Tiny Rebel Lazy Boy Lager – 4.3 abv, the Verulam Arms £6.20 (shittingtons!)
Astringent unctum like the swirling chaff thrown up in the wake of a combine harvester as it ploughs through a wheat field…………but then it all drains away.
This beer has a slightly sour taste a bit like soluble aspirin dissolving in water. It doesn’t really grab me and I can’t think of anything else noteworthy to report.
Unlike traditional ales and modern IPAs, when I sip a lager the first thing I expect isn’t actually an identifiable taste but a sensation: a lager riptide charging in is to shock the tongue and its receptors into temporary numbness. Flavours appear gradually – entering quietly via the tradesman’s entrance (not a sexual metaphor). Warm lager is repellant – a overtilt towards the tastes of detergent – synthetic interpretations of natural plants and fruits; heady to the point of nausea.
Fullers Frontier – 4.5 abv, the Garibaldi £4.70
It’s golden and glowing like radioactive treacle. No real aroma. On the first sip I get something between butterscotch and corn syrup. The carbonation is an imperceptible simmer – cooking gas on regulo two.
That sweetness gets a bit more mild ginger as the level descends. There’s the smell of wood varnish – maybe even the taste of it.
I can’t help but think Fullers produced this to put something lagery on the bar to mirror – and possibly replace – their corporate offerings. This is tough. Out of all the breweries listed, it’s the one I rate the most for innovation and consistency.
I have previously had Frontier from the 330ml bottles in Tescos where they were sunk without much thought from the fridge. On tap, it strikes none of the right notes except for being cold, when outside it’s hot – that’s not a compliment.
If you let lager warm up, that way lies ruin. What can work in cask ale’s favour mitigates against the cool acerbic bite of lager. The elegant and floral hop profile disintegrates in warmth.

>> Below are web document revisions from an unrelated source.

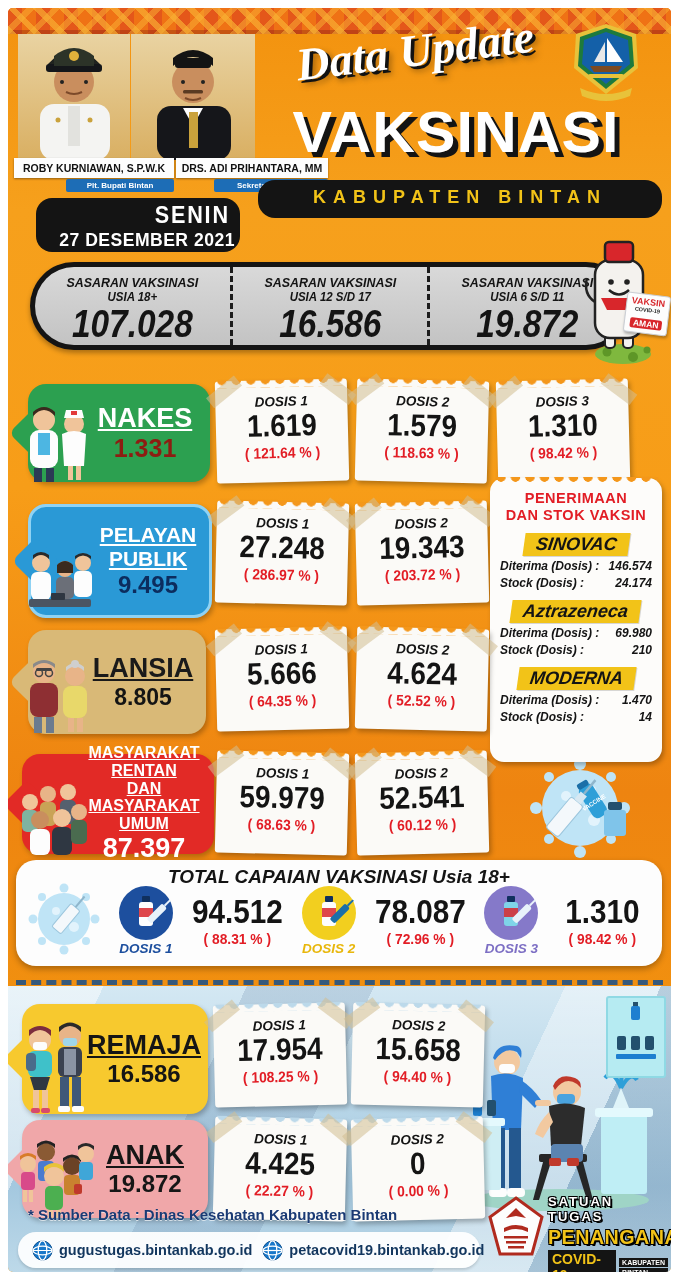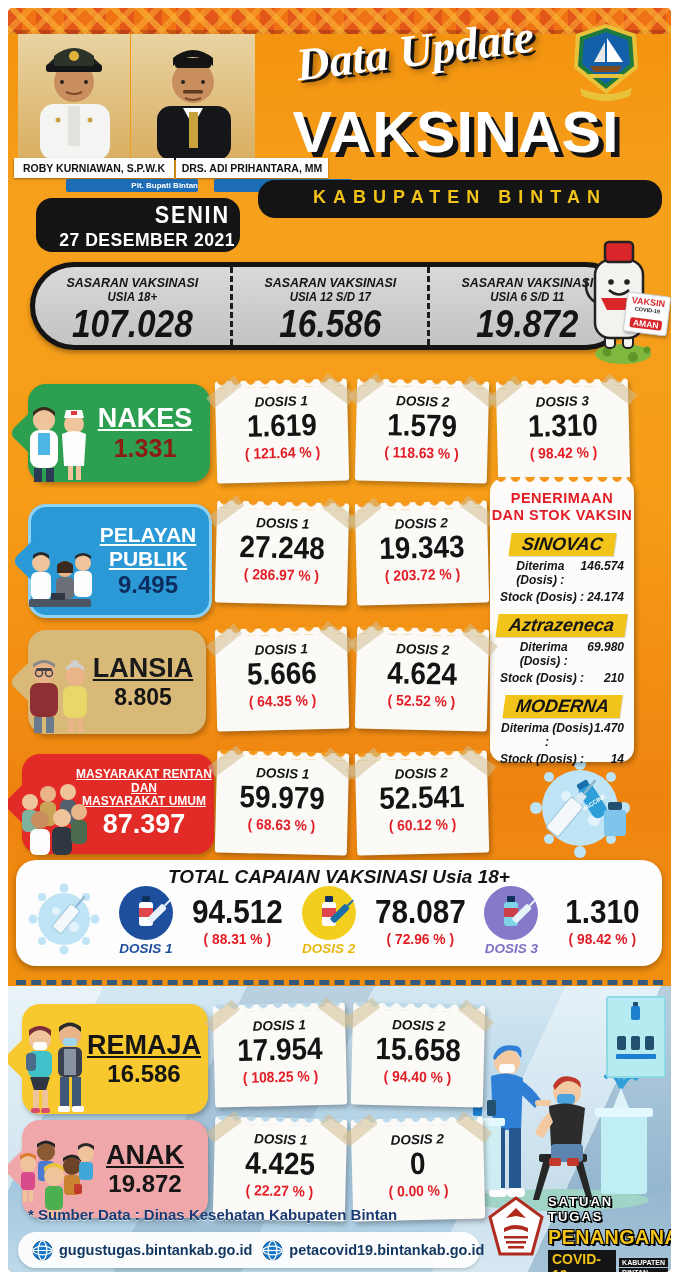--- a/index.html
+++ b/index.html
@@ -23,7 +23,7 @@
     box-shadow:0 1px 2px rgba(0,0,0,.4);white-space:nowrap;}
   .plate1{left:6px;top:150px;width:160px;}
   .plate2{left:168px;top:150px;width:152px;}
-  .badge{position:absolute;background:#1d6db6;color:#fff;font-weight:800;font-size:8px;line-height:13px;text-align:right;border-radius:2px;padding-left:24px;}
+  .badge{position:absolute;background:#1d6db6;color:#fff;font-weight:800;font-size:8px;line-height:13px;text-align:center;border-radius:2px;}
   .badge1{left:58px;top:171px;width:108px;}
   .badge2{left:206px;top:171px;width:114px;}
 

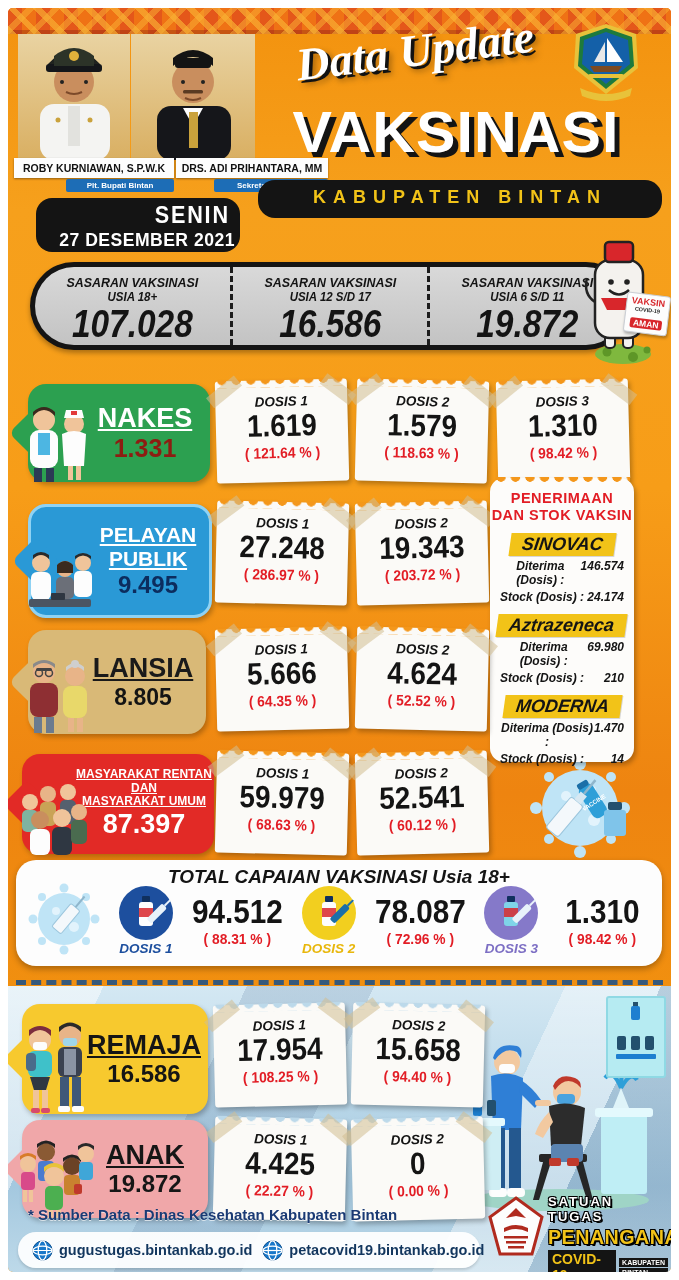--- a/index.html
+++ b/index.html
@@ -99,7 +99,7 @@
   .dose-pct{font-weight:900;font-size:15px;color:#e21d25;transform:scaleX(.92);}
 
   
-  .stock-panel{position:absolute;left:482px;top:470px;width:144px;height:284px;background:#fdfcfa;border-radius:14px;
+  .stock-panel{position:absolute;left:482px;top:470px;width:172px;height:284px;background:#fdfcfa;border-radius:14px;
     box-shadow:2px 3px 5px rgba(0,0,0,.28);text-align:center;z-index:2;}
   .stock-panel::before{content:"";position:absolute;left:4px;right:4px;top:-1px;height:8px;
     background:radial-gradient(circle at 7px 0px,#f4971b 4.5px,transparent 5px);background-size:14.5px 8px;background-repeat:repeat-x;}

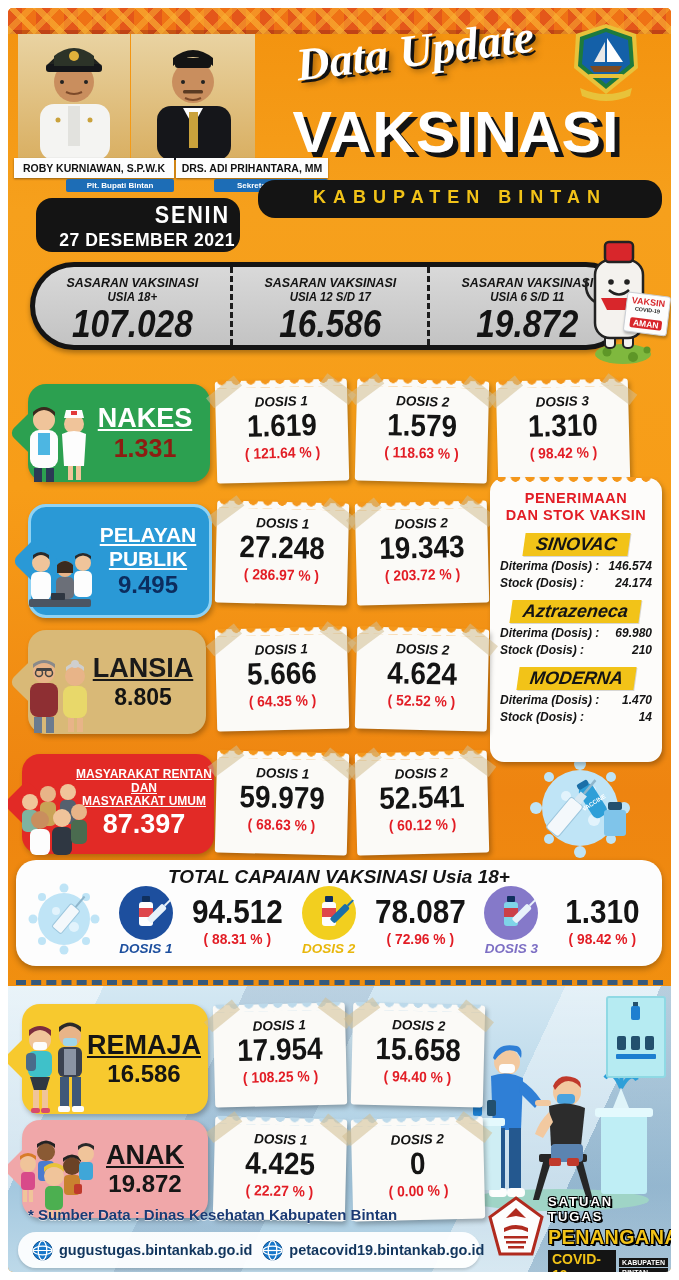--- a/index.html
+++ b/index.html
@@ -76,7 +76,7 @@
   .cat-lansia .cat-name{color:#1a1a1a;font-size:27px;padding-left:52px;}
   .cat-lansia .cat-target{color:#141414;font-size:23px;padding-left:52px;}
   .cat-masy{left:14px;top:746px;width:192px;height:100px;background:#e22a26;}
-  .cat-masy .cat-name{color:#fff;font-size:12px;padding-left:52px;}
+  .cat-masy .cat-name{color:#fff;font-size:16px;padding-left:52px;}
   .cat-masy .cat-target{color:#fff;font-size:27px;padding-left:52px;}
   .cat-remaja{left:14px;top:996px;width:186px;height:110px;background:#f7c92e;}
   .cat-remaja .cat-name{color:#151515;font-size:27px;padding-left:58px;}

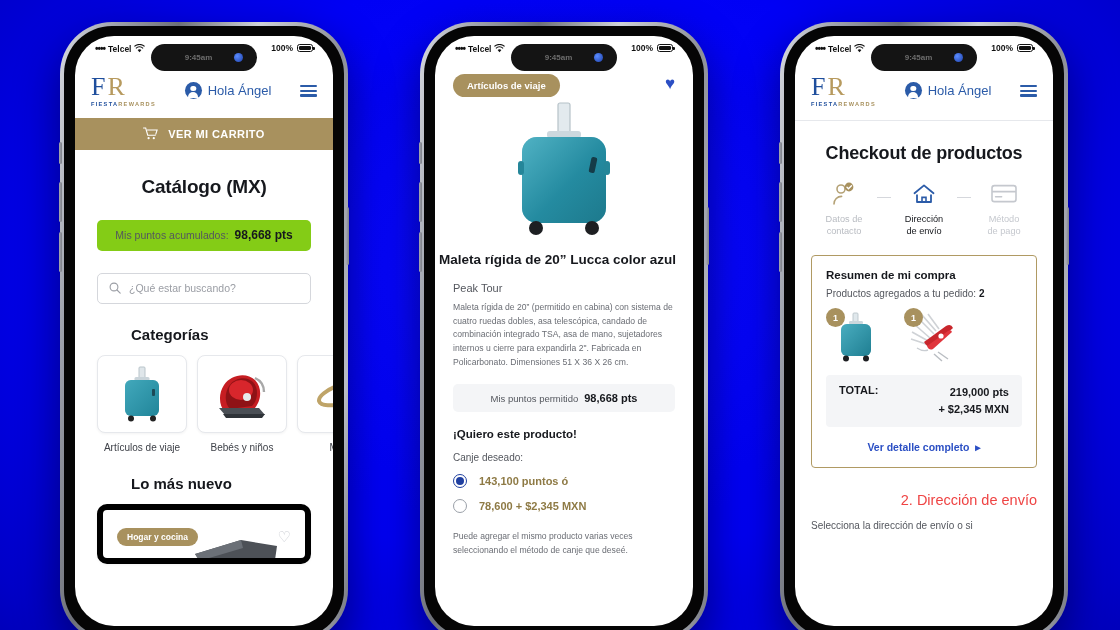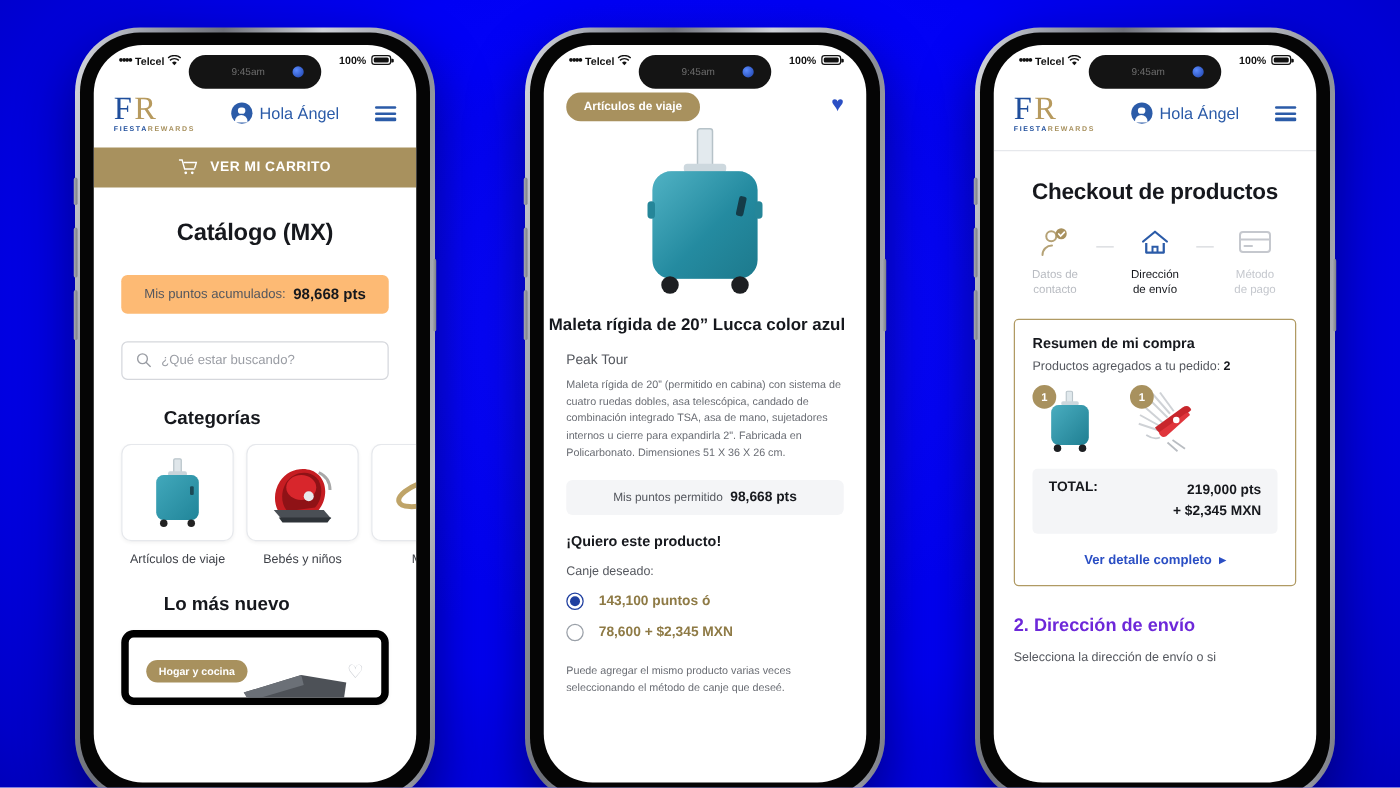--- a/index.html
+++ b/index.html
@@ -58,7 +58,7 @@
     width: 106px; height: 27px; background: #141414; border-radius: 16px;
     z-index: 5; display:flex; align-items:center; justify-content:center; gap: 22px;
   }
-  .island .t { color: #6c6c6c; font-size: 8px; font-weight: normal; padding-left: 20px; }
+  .island .t { color: #6c6c6c; font-size: 8px; font-weight: bold; padding-left: 20px; }
   .island .ind { width: 9px; height: 9px; border-radius: 50%;
                  background: radial-gradient(circle at 35% 35%, #5b8cff, #1c3fa8); }
 

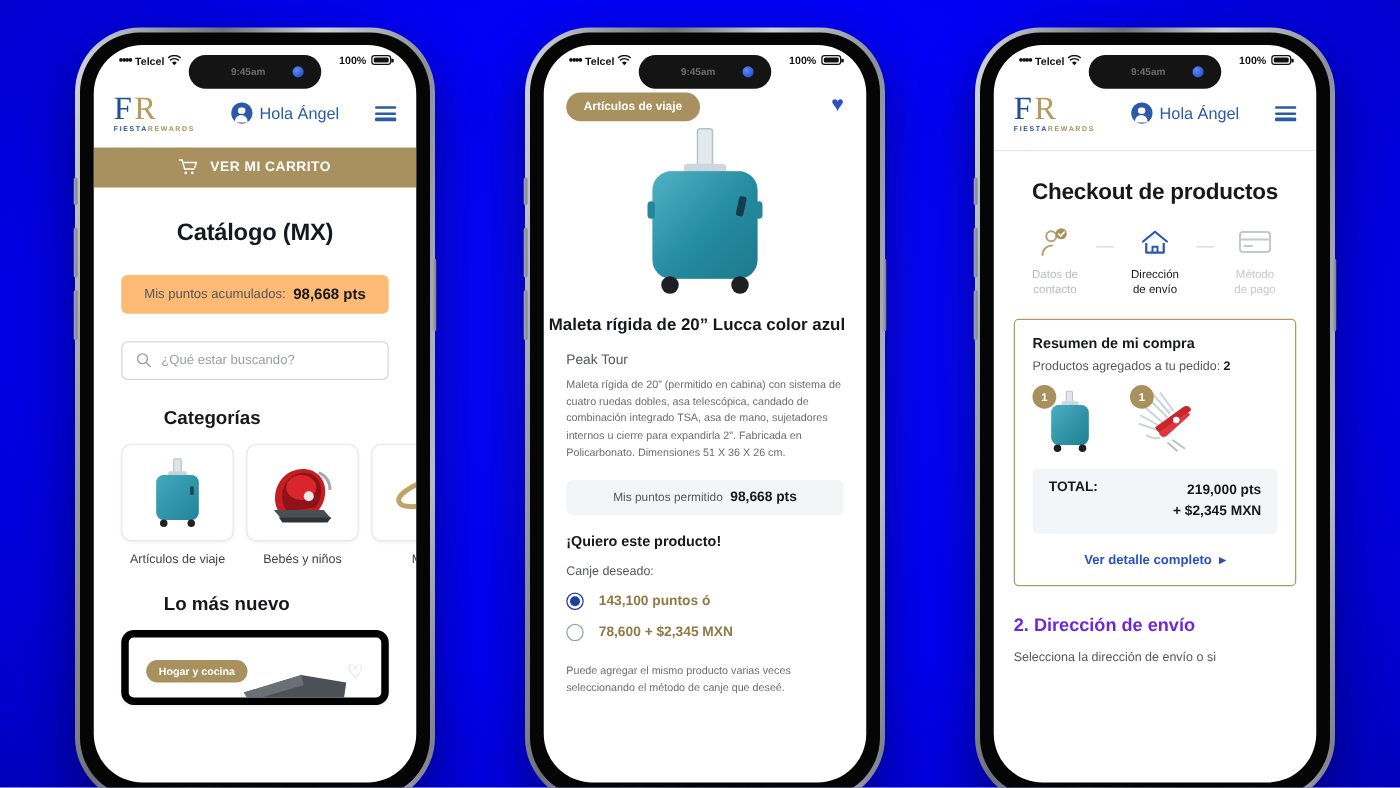--- a/index.html
+++ b/index.html
@@ -94,7 +94,7 @@
   .cart-ico svg { display:block; }
   .p1-title { text-align:center; font-size:19px; font-weight:bold; color:#16181d; padding: 26px 0 22px; letter-spacing:-.2px; }
   .pts-box {
-    margin: 0 22px; background:#fdba74; border-radius:5px; height: 31px;
+    margin: 0 22px; background:#84cc16; border-radius:5px; height: 31px;
     display:flex; align-items:center; justify-content:center; gap:6px; font-size:10.5px; color:#54575e;
   }
   .pts-box b { color:#16181d; font-size:12px; }

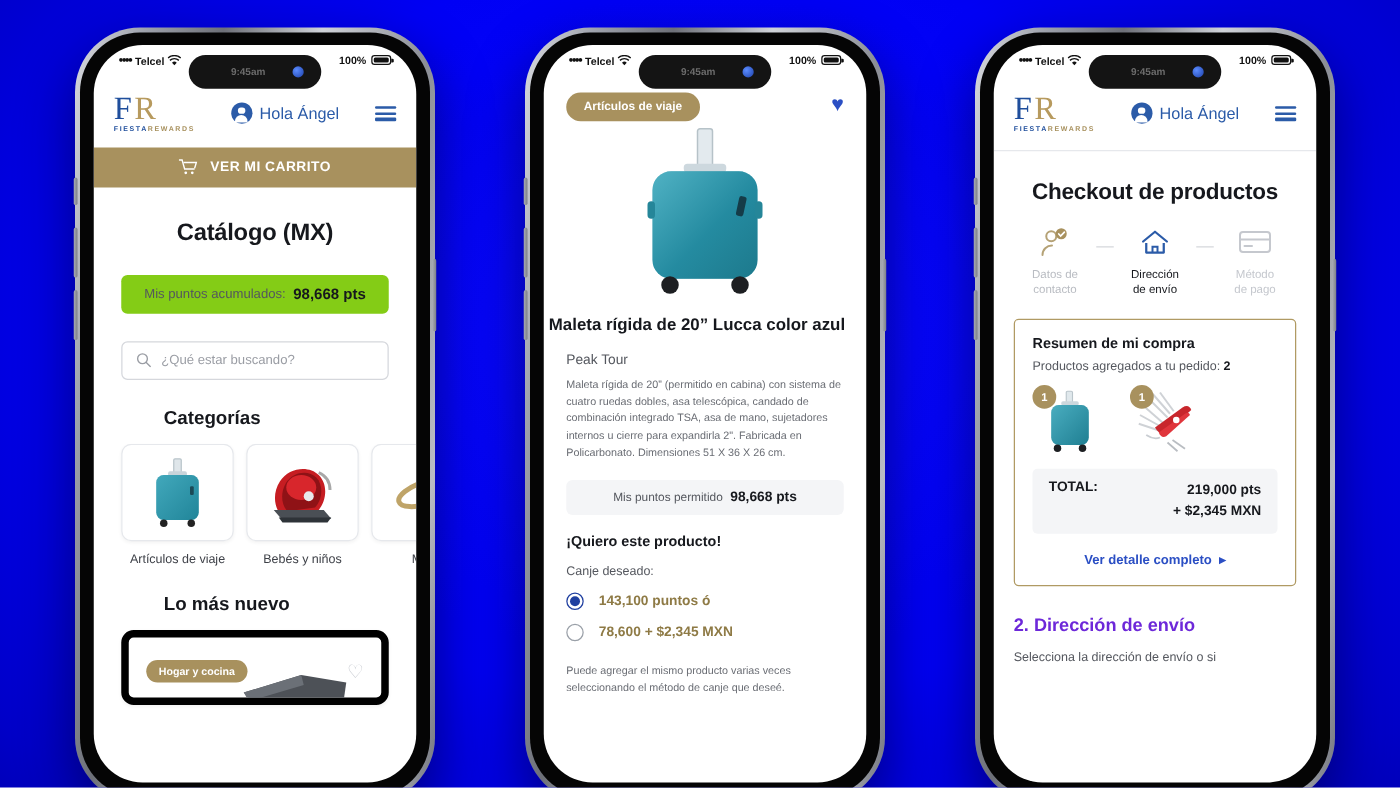--- a/index.html
+++ b/index.html
@@ -160,7 +160,7 @@
   .total .lab { font-size:11px; font-weight:bold; color:#16181d; }
   .total .vals { text-align:right; font-size:11px; font-weight:bold; color:#16181d; line-height:1.5; }
   .detail-link { text-align:center; margin-top:14px; color:#2b4fc4; font-size:10.5px; font-weight:bold; }
-  .p3-h2 { font-size:14.5px; font-weight:bold; color:#6d28d9; padding: 24px 16px 0; }
+  .p3-h2 { font-size:14.5px; font-weight:normal; color:#ef4444; padding: 24px 16px 0; text-align: right; }
   .p3-p { font-size:10px; color:#54575e; padding: 10px 16px 0; line-height:1.5; }
 </style>
 </head>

Lager needs to be drunk more quickly than ale – not something I’d appreciated before. Ale doesn’t start giving up the ghost towards the bottom of the glass like warm lager does. Lager has an overton window – a gap in which to down it where its delicate nature needs preservation by the cool.
In conclusion, price isn’t always indicative of quality. On this small itinerary, both the most expensive (Tiny Rebel) and the cheapest (Charles Wells & Fullers) were my least favourite. On the other hand, lager brewing is here to stay in the UK and the breweries that don’t have one in their rosta are becoming increasingly rare.